- **Requirement**:
Return each line, exactly as given, from the one containing "- We'd also implement" through the end of the entries below, and skip the rest.

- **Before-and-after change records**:
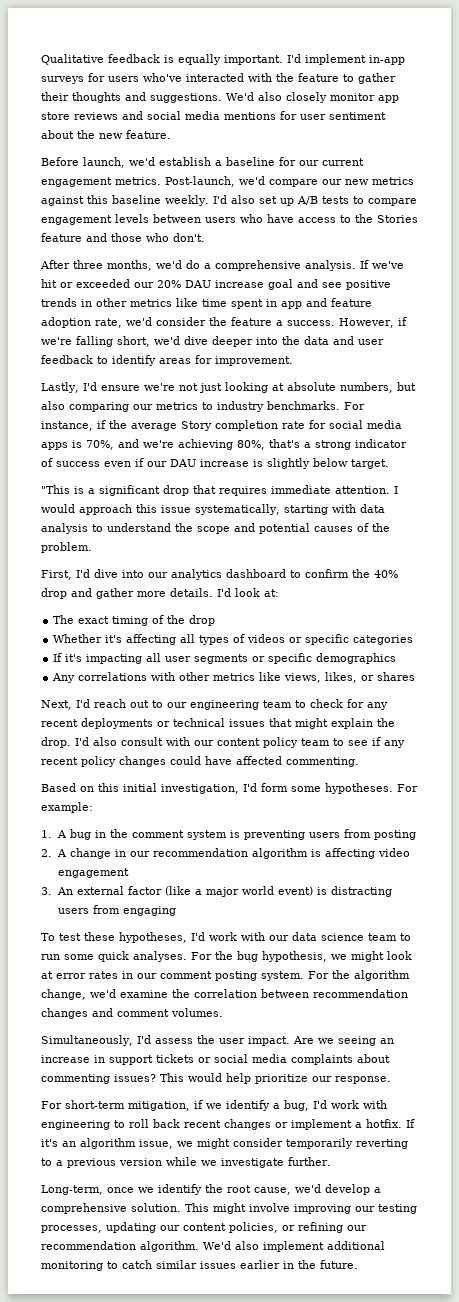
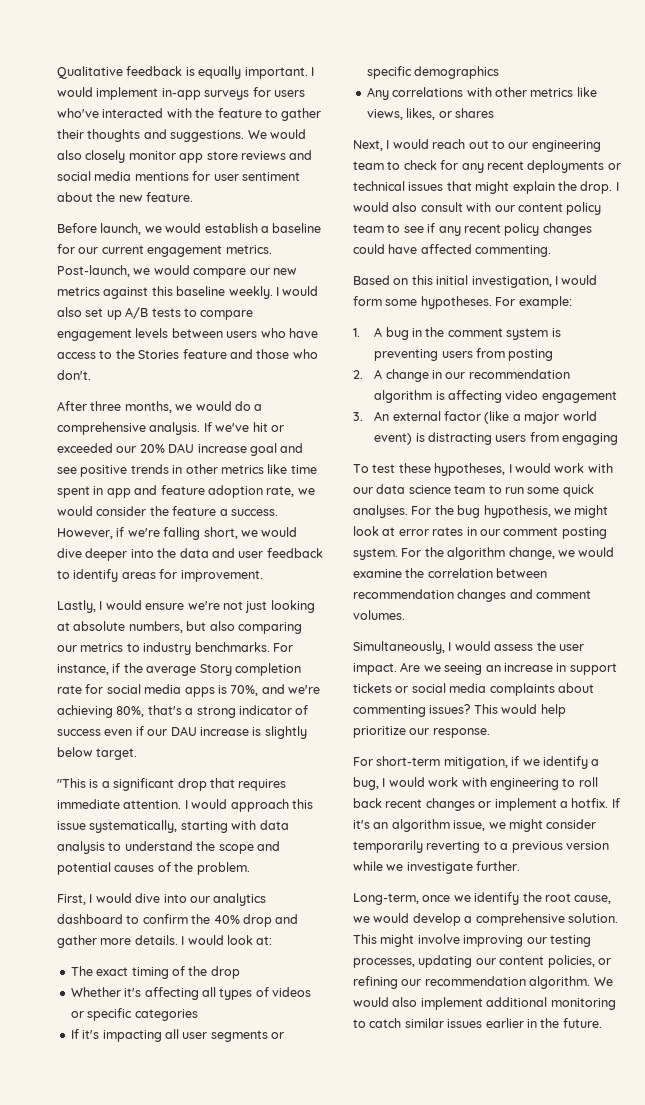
- I'd implement in-app surveys for users who've interacted with the feature to gather their thoughts and suggestions.
+ I would implement in-app surveys for users who've interacted with the feature to gather their thoughts and suggestions.
- We'd also closely monitor app store reviews and social media mentions for user sentiment about the new feature.
+ We would also closely monitor app store reviews and social media mentions for user sentiment about the new feature.
- Before launch, we'd establish a baseline for our current engagement metrics.
+ Before launch, we would establish a baseline for our current engagement metrics.
- Post-launch, we'd compare our new metrics against this baseline weekly.
+ Post-launch, we would compare our new metrics against this baseline weekly.
- I'd also set up A/B tests to compare engagement levels between users who have access to the Stories feature and those who don't.
+ I would also set up A/B tests to compare engagement levels between users who have access to the Stories feature and those who don't.
- After three months, we'd do a comprehensive analysis.
+ After three months, we would do a comprehensive analysis.
- If we've hit or exceeded our 20% DAU increase goal and see positive trends in other metrics like time spent in app and feature adoption rate, we'd consider the feature a success.
+ If we've hit or exceeded our 20% DAU increase goal and see positive trends in other metrics like time spent in app and feature adoption rate, we would consider the feature a success.
- However, if we're falling short, we'd dive deeper into the data and user feedback to identify areas for improvement.
+ However, if we're falling short, we would dive deeper into the data and user feedback to identify areas for improvement.
- Lastly, I'd ensure we're not just looking at absolute numbers, but also comparing our metrics to industry benchmarks.
+ Lastly, I would ensure we're not just looking at absolute numbers, but also comparing our metrics to industry benchmarks.
- First, I'd dive into our analytics dashboard to confirm the 40% drop and gather more details.
+ First, I would dive into our analytics dashboard to confirm the 40% drop and gather more details.
- I'd look at:
+ I would look at:
- Next, I'd reach out to our engineering team to check for any recent deployments or technical issues that might explain the drop.
+ Next, I would reach out to our engineering team to check for any recent deployments or technical issues that might explain the drop.
- I'd also consult with our content policy team to see if any recent policy changes could have affected commenting.
+ I would also consult with our content policy team to see if any recent policy changes could have affected commenting.
- Based on this initial investigation, I'd form some hypotheses.
+ Based on this initial investigation, I would form some hypotheses.
- To test these hypotheses, I'd work with our data science team to run some quick analyses.
+ To test these hypotheses, I would work with our data science team to run some quick analyses.
- For the algorithm change, we'd examine the correlation between recommendation changes and comment volumes.
+ For the algorithm change, we would examine the correlation between recommendation changes and comment volumes.
- Simultaneously, I'd assess the user impact.
+ Simultaneously, I would assess the user impact.
- For short-term mitigation, if we identify a bug, I'd work with engineering to roll back recent changes or implement a hotfix.
+ For short-term mitigation, if we identify a bug, I would work with engineering to roll back recent changes or implement a hotfix.
- Long-term, once we identify the root cause, we'd develop a comprehensive solution.
+ Long-term, once we identify the root cause, we would develop a comprehensive solution.
- We'd also implement additional monitoring to catch similar issues earlier in the future.
+ We would also implement additional monitoring to catch similar issues earlier in the future.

- **Result of this task**:
- We'd also implement additional monitoring to catch similar issues earlier in the future.
+ We would also implement additional monitoring to catch similar issues earlier in the future.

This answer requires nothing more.